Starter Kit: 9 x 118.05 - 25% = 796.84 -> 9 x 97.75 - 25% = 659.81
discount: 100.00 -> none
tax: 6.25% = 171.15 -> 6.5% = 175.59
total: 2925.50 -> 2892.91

---

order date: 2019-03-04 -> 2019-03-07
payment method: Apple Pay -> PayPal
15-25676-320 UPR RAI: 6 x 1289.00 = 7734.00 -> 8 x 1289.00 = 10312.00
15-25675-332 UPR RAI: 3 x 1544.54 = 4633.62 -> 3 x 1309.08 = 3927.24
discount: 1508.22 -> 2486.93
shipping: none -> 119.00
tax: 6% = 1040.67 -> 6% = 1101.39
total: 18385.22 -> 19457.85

## The problem
Would you copy, unchanged, the stretch of the records above that begins at the line containing "Starter Kit: 9" and ends at the line containing "total: 2925.50 -> 2892.91", and only that?

## Exercise result
Starter Kit: 9 x 118.05 - 25% = 796.84 -> 9 x 97.75 - 25% = 659.81
discount: 100.00 -> none
tax: 6.25% = 171.15 -> 6.5% = 175.59
total: 2925.50 -> 2892.91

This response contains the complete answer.